Clinicopathologic characteristics of 342 patients with multicentric Castleman disease in Japan

, , , , , , , , & show all
Pages 843-851 | Received 24 Apr 2019, Accepted 22 Nov 2019, Published online: 22 Jan 2020
 

Abstract

Objectives: To assess the clinicopathologic features of Multicentric Castleman disease (MCD) patients in Japan.

Methods: We assessed baseline data for 342 Japanese MCD patients with a biopsy-proven diagnosis, enrolled in a prospective, observational study for tocilizumab treatment.
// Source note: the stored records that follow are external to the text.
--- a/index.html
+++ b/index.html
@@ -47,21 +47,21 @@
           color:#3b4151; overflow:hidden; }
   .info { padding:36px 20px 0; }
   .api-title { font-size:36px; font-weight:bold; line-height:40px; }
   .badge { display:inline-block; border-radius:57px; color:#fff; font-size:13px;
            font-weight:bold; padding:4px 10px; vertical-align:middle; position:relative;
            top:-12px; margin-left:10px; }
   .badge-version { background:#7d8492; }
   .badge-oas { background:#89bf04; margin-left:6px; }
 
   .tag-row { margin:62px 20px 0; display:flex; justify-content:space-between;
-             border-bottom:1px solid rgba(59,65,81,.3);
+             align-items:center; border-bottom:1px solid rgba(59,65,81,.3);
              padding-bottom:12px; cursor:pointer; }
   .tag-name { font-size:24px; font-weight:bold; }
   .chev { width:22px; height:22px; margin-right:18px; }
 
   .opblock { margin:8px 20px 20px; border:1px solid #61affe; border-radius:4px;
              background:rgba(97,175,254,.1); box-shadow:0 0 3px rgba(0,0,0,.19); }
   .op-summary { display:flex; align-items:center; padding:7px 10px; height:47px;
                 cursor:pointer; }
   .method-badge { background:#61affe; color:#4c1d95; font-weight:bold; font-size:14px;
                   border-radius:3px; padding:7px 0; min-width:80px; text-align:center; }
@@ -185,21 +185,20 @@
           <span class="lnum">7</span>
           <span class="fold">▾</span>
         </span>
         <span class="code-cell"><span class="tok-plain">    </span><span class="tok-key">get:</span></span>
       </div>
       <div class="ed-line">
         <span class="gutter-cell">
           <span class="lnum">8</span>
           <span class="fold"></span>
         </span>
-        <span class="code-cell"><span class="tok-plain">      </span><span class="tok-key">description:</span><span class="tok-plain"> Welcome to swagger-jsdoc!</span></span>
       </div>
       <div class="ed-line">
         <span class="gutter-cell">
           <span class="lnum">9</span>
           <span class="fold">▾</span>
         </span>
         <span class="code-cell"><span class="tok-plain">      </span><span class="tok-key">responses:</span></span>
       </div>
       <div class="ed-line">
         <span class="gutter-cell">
Results: Of 342 patients, 86.0% had plasma-cell type. None had a family history of MCD. Median disease duration of MCD was 3.7 years. Mean body weight and body mass index tended to be lower than those in the general Japanese population. The most common clinical presentations besides lymphadenopathy included fatigue (61.7%), pulmonary involvement (42.7%), and splenomegaly (41.8%). Secondary amyloidosis was reported in 34 patients (9.9%). Laboratory abnormalities included decreased hemoglobin and albumin, and increased acute-phase proteins, serum immunoglobulins, and interleukin-6 (IL-6). IL-6 levels among the MCD patients tested in this study were correlated with levels of albumin, hemoglobin, triglyceride, total cholesterol, C-reactive protein, fibrinogen and immunoglobulin G (Spearman’s correlation coefficient, |r| = 0.28–0.59).
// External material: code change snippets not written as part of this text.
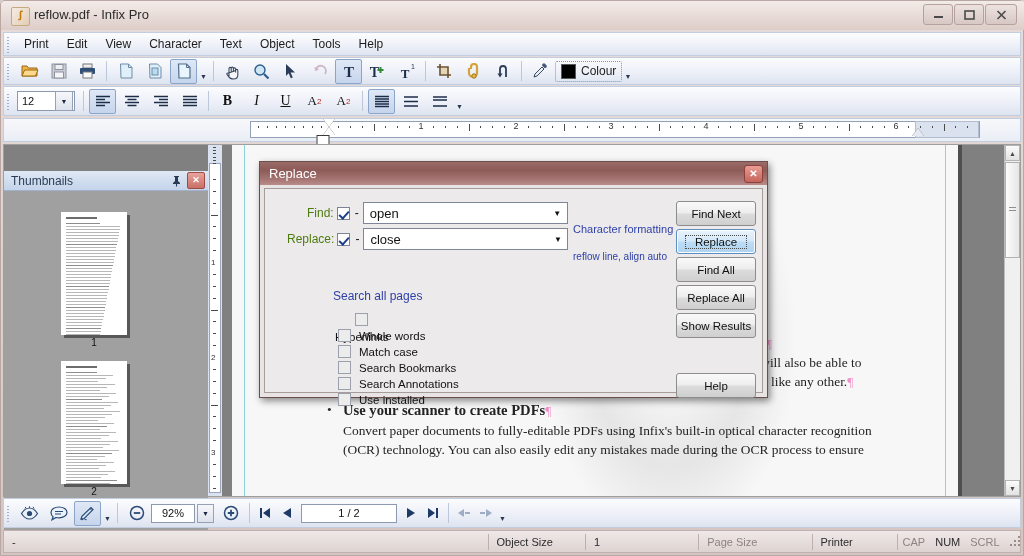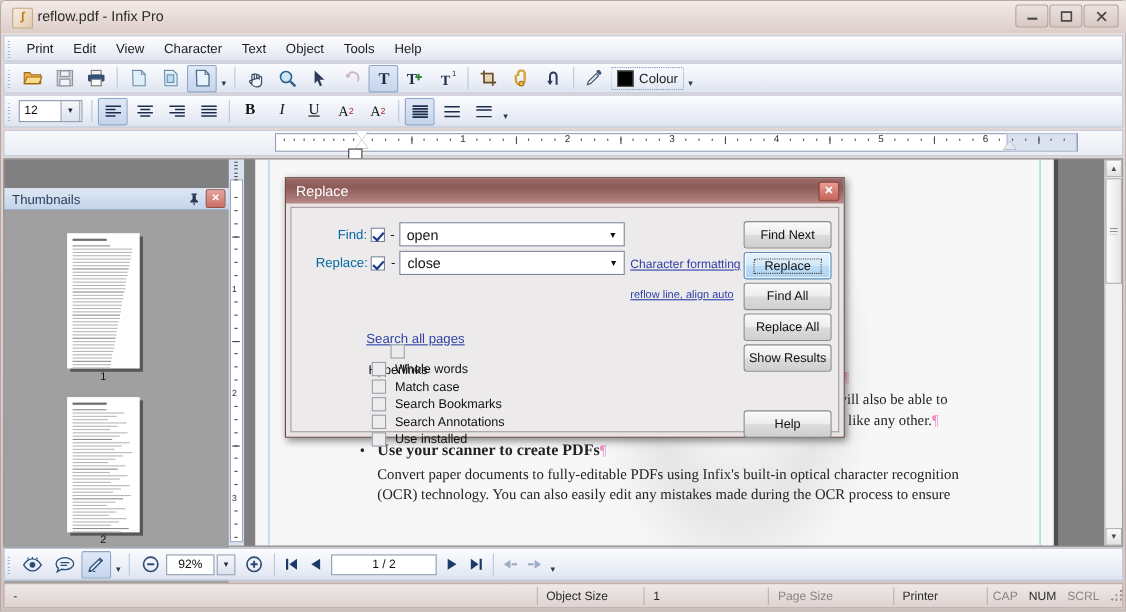--- a/index.html
+++ b/index.html
@@ -257,39 +257,39 @@
     border:1px solid #8d4139;border-radius:3px;
     color:#fff;font-size:10px;font-weight:bold;text-align:center;line-height:15px;
   }
   .dlg-body{
     position:absolute;left:4px;top:26px;right:4px;bottom:4px;
     background:#eceaea;border:1px solid #a69c9b;box-sizing:border-box;
   }
   .row{position:absolute;display:flex;align-items:center;}
   .row-find{left:42px;top:13px;}
   .row-repl{left:22px;top:39px;}
-  .rlabel{font-size:12px;color:#0369a1;}
+  .rlabel{font-size:12px;color:#4d7c0f;}
   .chk{
     width:13px;height:13px;background:#fff;border:1px solid #7a8496;
     margin:0 3px;display:inline-block;position:relative;box-sizing:border-box;
   }
   .chk.on::after{
     content:"";position:absolute;left:3px;top:1px;width:4px;height:8px;
     border:solid #1b3e8c;border-width:0 2px 2px 0;transform:rotate(42deg);
   }
   .chk.flat{background:#ececec;border:1px solid #9aa0ac;}
   .dash{font-size:12px;color:#111;margin:0 4px 0 2px;}
   .dcombo{
     width:205px;height:22px;background:#fff;border:1px solid #7d8799;
     display:flex;align-items:center;box-sizing:border-box;
   }
   .dcombo .dtxt{flex:1;padding-left:6px;font-size:13px;color:#111;}
   .dcombo .darr{width:19px;text-align:center;font-size:8px;color:#111;}
   .link{
-    position:absolute;font-size:11px;color:#2d3fa8;text-decoration:underline;margin-top:12px;
+    position:absolute;font-size:11px;color:#2d3fa8;
   }
   .link-charfmt{left:308px;top:34px;}
   .link-reflow{left:308px;top:62px;font-size:10px;}
   .link-searchall{left:68px;top:100px;font-size:12px;}
   .cbrow{position:absolute;left:70px;display:flex;align-items:center;gap:5px;font-size:11.5px;color:#111;}
   .dbtn{
     position:absolute;left:411px;width:78px;height:23px;
     background:linear-gradient(180deg,#fafafa 0%,#ededed 48%,#dcdcdc 52%,#cfcfcf 100%);
     border:1px solid #8d8d8d;border-radius:3px;
     font-size:11.5px;color:#111;display:flex;align-items:center;justify-content:center;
Conclusion: The clinical features and laboratory abnormalities are similar to those previously reported in other countries, besides higher rates of pulmonary involvement, secondary amyloidosis, and ECG abnormalities. Our results imply that IL-6 is involved in MCD pathogenesis. These findings would be informative for diagnosis and appropriate treatment for MCD.

Acknowledgments

The authors thank all our patients, their families, and the physicians who participated in this study. The authors thank the late Dr. Junichi Azuma for his influential leadership in the Safety Evaluation Committee of tocilizumab for Castleman disease. The authors thank Dr. Misato Hashizume for drafting the manuscript. The academic authors vouch for the completeness and accuracy of the data and data analyses, and for the fidelity of the study to the protocol.

Authorship

All authors had full access to all of the data in this study and take complete responsibility for the integrity of the data and accuracy of the data analysis. NN contributed study concept. TJ, SH, SO, M Mizuki, SN and NN contributed study design and protocol. TJ, SH, SO, M Mizuki, SN and NN contributed data collection and enrollment. M Murakami, TJ, SH, SO, M Mizuki, SN, MT, KK, AN and NN analyzed or interpreted data. M Murakami, MT, KK, AN and NN drafted the manuscript; All authors revised the manuscript.

Conflict of interest

M. Murakami has received personal fees from Chugai Pharmaceutical, grants from Chugai Pharmaceutical, AYUMI Pharmaceutical, and Sekisui medical, grants and personal fees from Eisai, grants from the Ministry of Education, Culture, Sports, Science and Technology of Japan. TJ has nothing to disclose. SH has received personal fees from Chugai pharmaceutical. SO has received speakers bureau fees, or consulting fees from Chugai, Bristol-Myers Squibb, AbbVie, Astellas, Takeda, Tanabe-Mitsubishi, Daiichi-Sankyo and Janssen. M Mizuki has received personal fees from Chugai Pharmaceutical, and Takeda. SN has nothing to disclose. MT, KK, and AN are employees of Chugai Pharmaceutical. NN has received grants and personal fees from Chugai Pharmaceutical, Eisai, Sekisui medical and AYUMI Pharmaceutical; personal fees from Mitsubishi Tanabe, Pfizer, AbbVie, UCB Japan, Novartis, and grants from the Ministry of Education, Culture, Sports, Science and Technology of Japan.